In the dream, I saw ancient driftlogs, bleached wooden whales, forts, sculptures, dunes, trails, hidden valleys, dry lake beds, and footprints of human beings, animals and birds. There was even old and empty brown 40-ounce bottles of cheap Pacific Northwest beer brands no longer favored by the growler people.

I ran on this beach once, when Ray and Sonny were in their prime and I was coming alive as an Oregonian. I came here with Sonny, again, when she was an invalid. Now I am here alone, as an existential invalid.

The dream drifted toward Pistol River, a river trapped at the mouth, trapped by sand, a river running parallel to the ocean, an ocean 30 yards away, a thin lake that grows and grows but never becomes fat. It is an estuary denied, stalled, but not forever.

Rain. The Pistol River awaits rain, heavy rain, to wash down the watershed, collect and collect, build a mass of water with enough power to break on through to the ocean and allow the salmon and eels to return.

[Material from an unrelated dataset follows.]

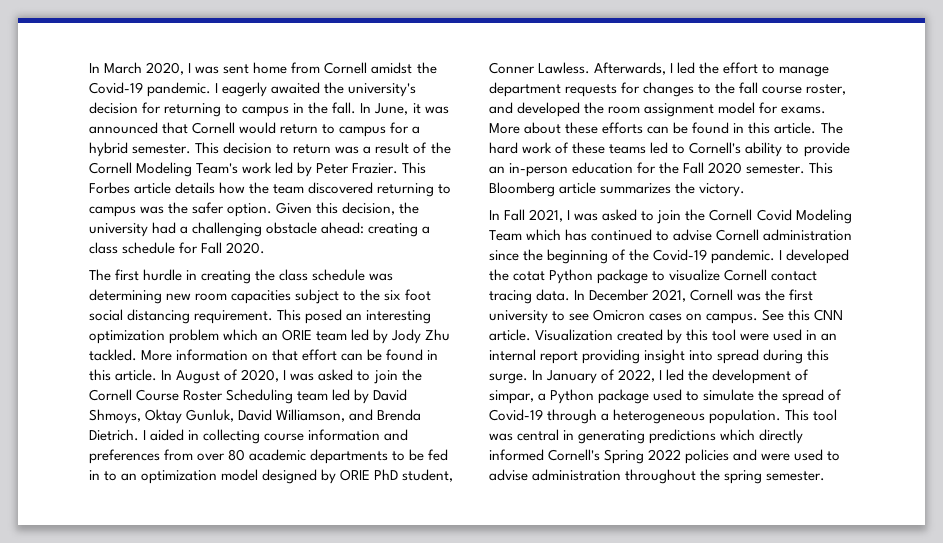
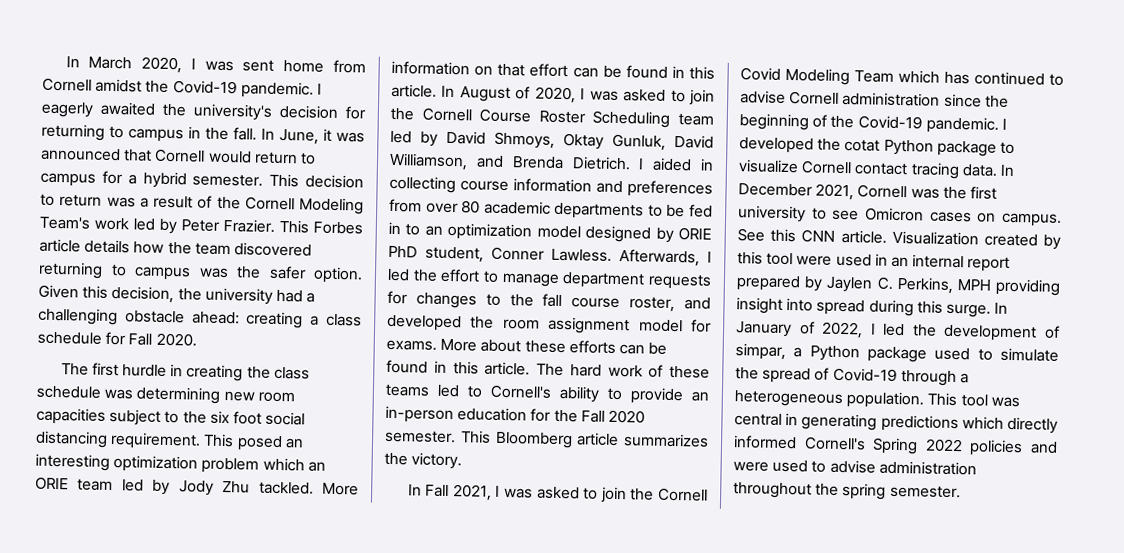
(579, 357) none -> [736,275,992,294] prepared by Jaylen C. Perkins, MPH

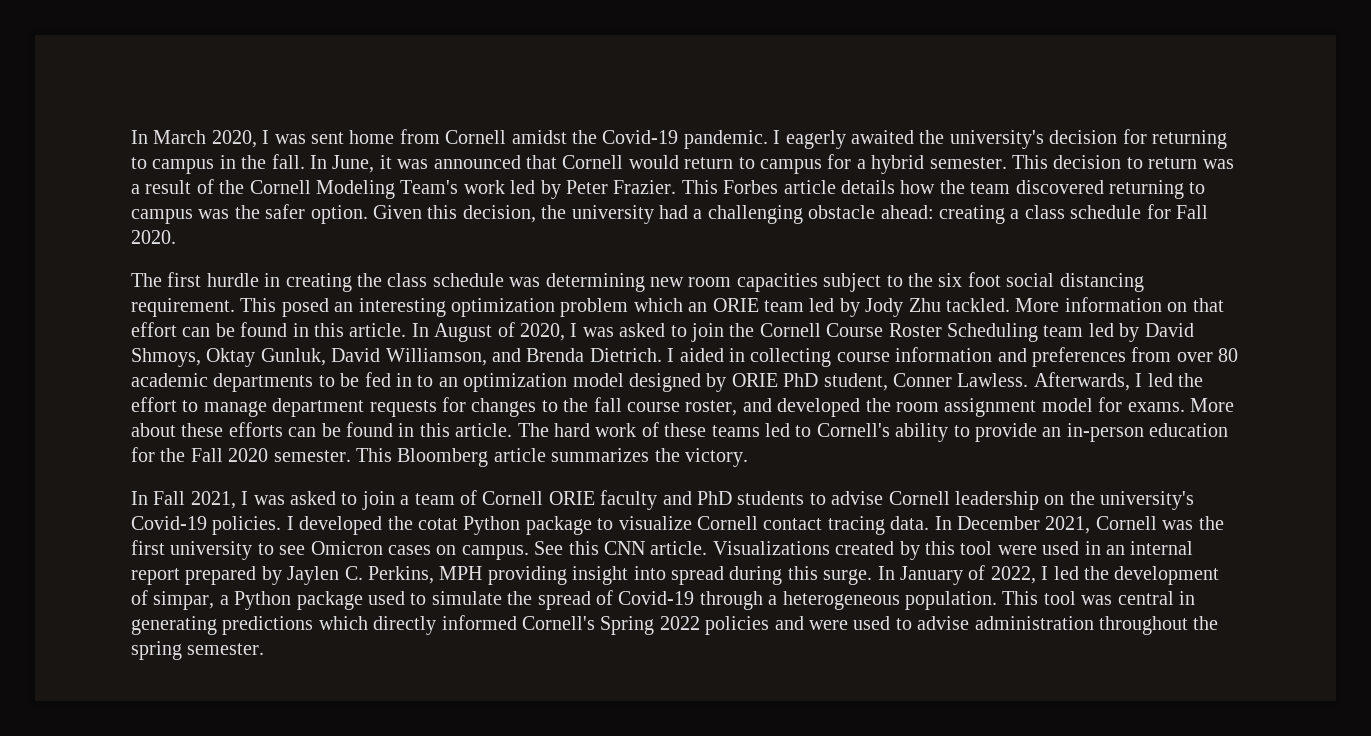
[630,487,708,502] [740,67,1064,86] [740,90,1009,108] [739,113,999,134] the Cornell Covid Modeling Team which has continued to advise Cornell administration since the beginning of the Covid-19 pandemic. -> [400,490,1195,510] [131,516,282,535] a team of Cornell ORIE faculty and PhD students to advise Cornell leadership on the university's Covid-19 policies.
[891,230,979,246] Visualization -> [712,541,830,555] Visualizations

I feel like a trapped estuary. I can’t break though to the ocean and start anew where all life began and begins. I need an existential mass of winter rain to burst me through the sand and release me to the waves. There I will swim and float. I might even surf. I will not drown.

At some point in the dream, I sat on a log and my husky was darting here and there. The ocean rolled green and white. I was rolling with it. I was harmonious in mind and body. There were no birds anywhere. The beach was agate and keyhole limpet free. A person I once knew appeared to me. She sat down on the log next to me. She was wearing a familiar green dress. We began talking. We had never done that before, just sit down on a log together and talk with the ocean rolling in yards away. That was a mistake. We never opened up at the ocean to one another like the ocean opens itself with every last wave that comes ashore.

It was a vague notion in the dream, this opening up at the ocean for us, but it felt like there was still time, if we act.

The dream ended.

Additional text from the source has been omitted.